§ About this exercise
Copy each line below in which the string "position" appears.

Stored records
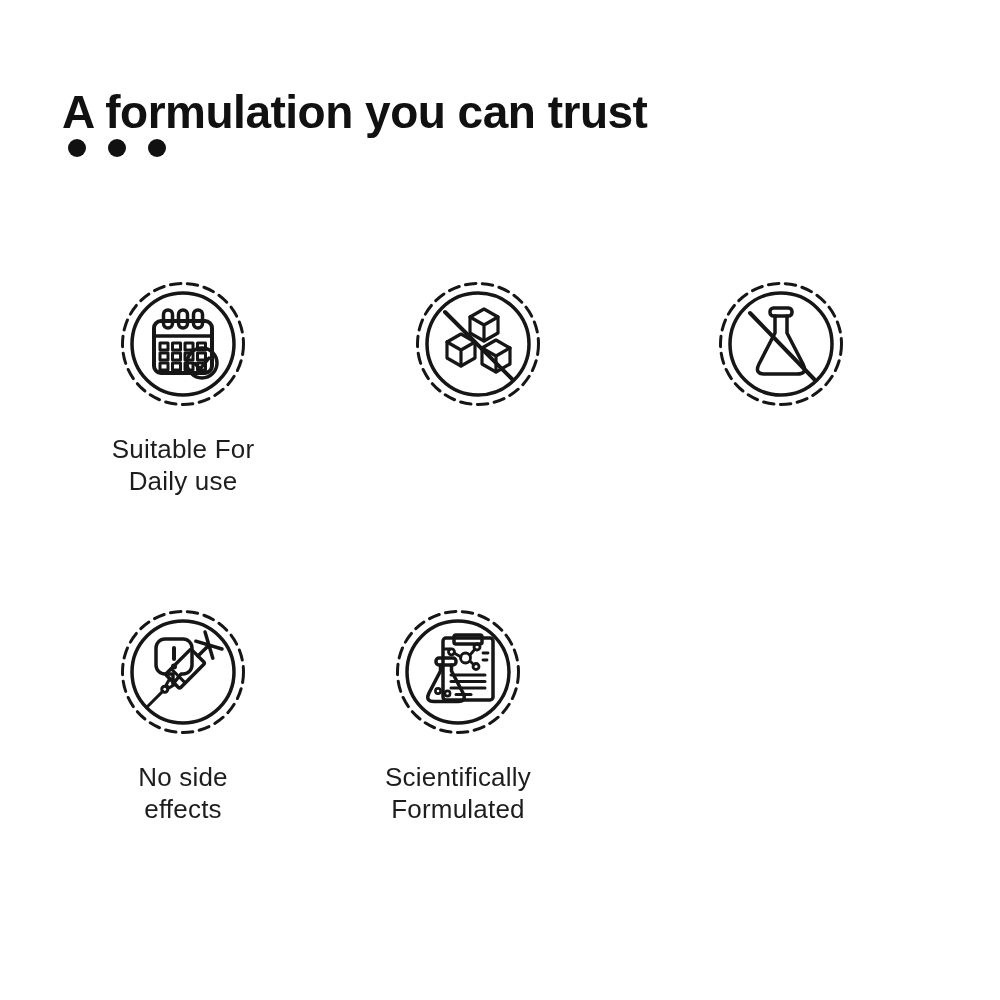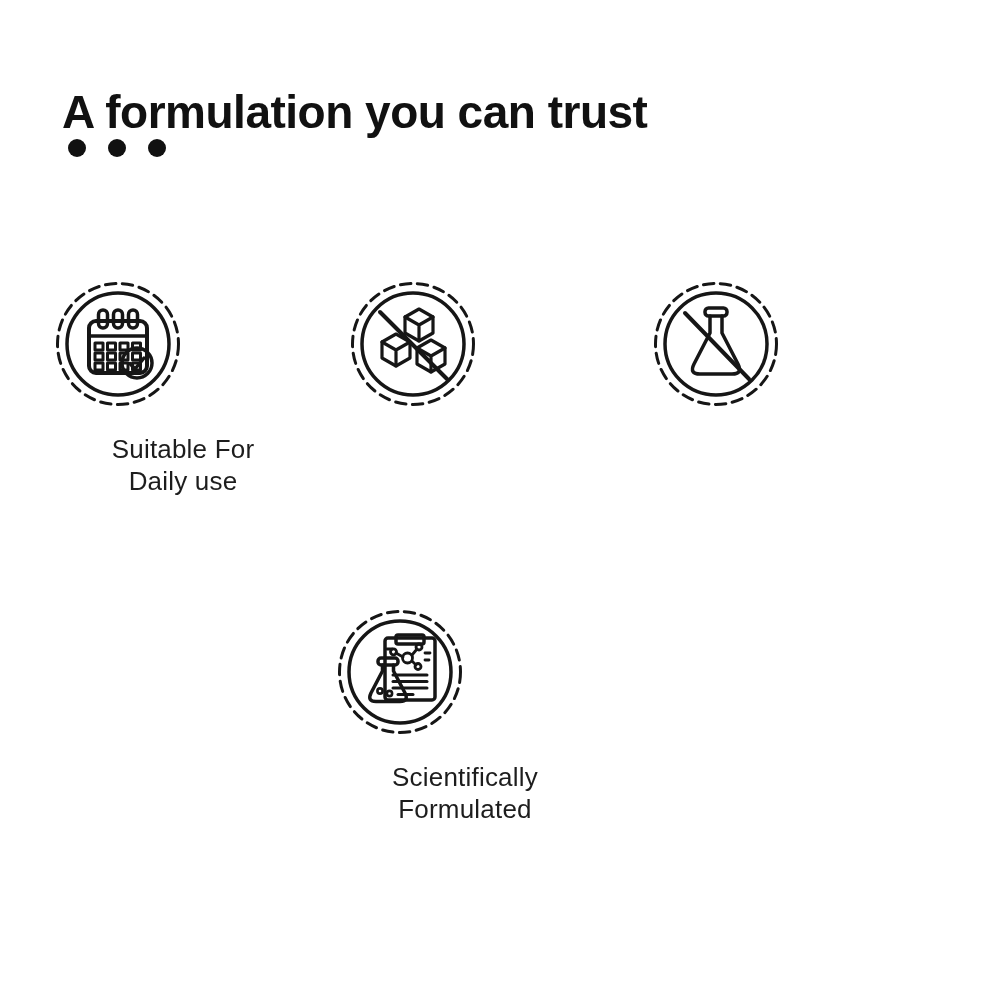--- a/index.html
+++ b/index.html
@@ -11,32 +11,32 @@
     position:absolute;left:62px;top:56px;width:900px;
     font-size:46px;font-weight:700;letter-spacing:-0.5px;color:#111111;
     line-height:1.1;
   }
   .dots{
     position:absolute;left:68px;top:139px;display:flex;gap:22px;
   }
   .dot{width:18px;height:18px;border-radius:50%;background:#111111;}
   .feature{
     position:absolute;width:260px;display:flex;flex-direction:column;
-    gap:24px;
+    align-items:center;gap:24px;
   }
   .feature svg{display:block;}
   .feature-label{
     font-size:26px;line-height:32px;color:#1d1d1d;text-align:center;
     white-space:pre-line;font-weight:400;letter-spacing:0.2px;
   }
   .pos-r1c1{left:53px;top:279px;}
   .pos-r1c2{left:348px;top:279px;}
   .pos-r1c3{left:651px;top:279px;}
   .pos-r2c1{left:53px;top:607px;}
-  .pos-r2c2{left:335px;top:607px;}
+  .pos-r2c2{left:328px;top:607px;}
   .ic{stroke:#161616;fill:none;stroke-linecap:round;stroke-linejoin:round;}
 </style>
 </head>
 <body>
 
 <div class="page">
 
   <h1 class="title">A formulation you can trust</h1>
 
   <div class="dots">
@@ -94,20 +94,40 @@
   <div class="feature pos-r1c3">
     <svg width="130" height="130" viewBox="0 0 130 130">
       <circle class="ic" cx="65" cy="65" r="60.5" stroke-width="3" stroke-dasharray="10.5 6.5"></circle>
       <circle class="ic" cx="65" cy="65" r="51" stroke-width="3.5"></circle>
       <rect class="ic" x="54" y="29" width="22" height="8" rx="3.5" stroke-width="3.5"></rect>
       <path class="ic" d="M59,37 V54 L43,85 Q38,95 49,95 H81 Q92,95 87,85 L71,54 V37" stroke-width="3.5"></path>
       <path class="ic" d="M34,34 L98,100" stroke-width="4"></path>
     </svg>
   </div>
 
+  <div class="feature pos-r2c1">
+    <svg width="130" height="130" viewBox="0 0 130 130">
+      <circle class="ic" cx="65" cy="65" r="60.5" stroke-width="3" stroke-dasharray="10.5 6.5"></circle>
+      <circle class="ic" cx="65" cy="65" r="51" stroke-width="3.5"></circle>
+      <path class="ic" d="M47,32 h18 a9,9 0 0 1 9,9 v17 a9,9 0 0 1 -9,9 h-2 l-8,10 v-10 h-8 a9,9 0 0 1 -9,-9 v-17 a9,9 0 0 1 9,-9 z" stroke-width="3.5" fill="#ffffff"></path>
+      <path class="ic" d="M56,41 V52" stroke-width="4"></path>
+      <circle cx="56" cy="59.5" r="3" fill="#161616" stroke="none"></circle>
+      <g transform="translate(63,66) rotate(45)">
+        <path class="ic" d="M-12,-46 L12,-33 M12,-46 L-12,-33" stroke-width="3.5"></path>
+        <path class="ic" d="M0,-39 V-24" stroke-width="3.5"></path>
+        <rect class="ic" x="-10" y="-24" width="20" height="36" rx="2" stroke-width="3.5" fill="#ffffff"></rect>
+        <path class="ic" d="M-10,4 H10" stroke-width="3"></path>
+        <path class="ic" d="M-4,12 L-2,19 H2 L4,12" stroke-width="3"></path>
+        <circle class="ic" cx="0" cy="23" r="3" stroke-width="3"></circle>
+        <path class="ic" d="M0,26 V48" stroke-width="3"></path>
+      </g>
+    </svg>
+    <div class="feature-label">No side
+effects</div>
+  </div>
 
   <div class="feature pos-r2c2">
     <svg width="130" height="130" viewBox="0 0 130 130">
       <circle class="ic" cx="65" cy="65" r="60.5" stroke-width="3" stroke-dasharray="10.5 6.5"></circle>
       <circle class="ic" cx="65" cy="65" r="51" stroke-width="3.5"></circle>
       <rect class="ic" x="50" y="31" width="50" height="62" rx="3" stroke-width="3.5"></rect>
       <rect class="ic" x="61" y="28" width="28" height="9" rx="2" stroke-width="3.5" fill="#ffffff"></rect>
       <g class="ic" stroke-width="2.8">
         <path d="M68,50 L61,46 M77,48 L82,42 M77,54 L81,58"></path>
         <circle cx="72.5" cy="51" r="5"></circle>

§ Response
     position:absolute;left:62px;top:56px;width:900px;
     position:absolute;left:68px;top:139px;display:flex;gap:22px;
     position:absolute;width:260px;display:flex;flex-direction:column;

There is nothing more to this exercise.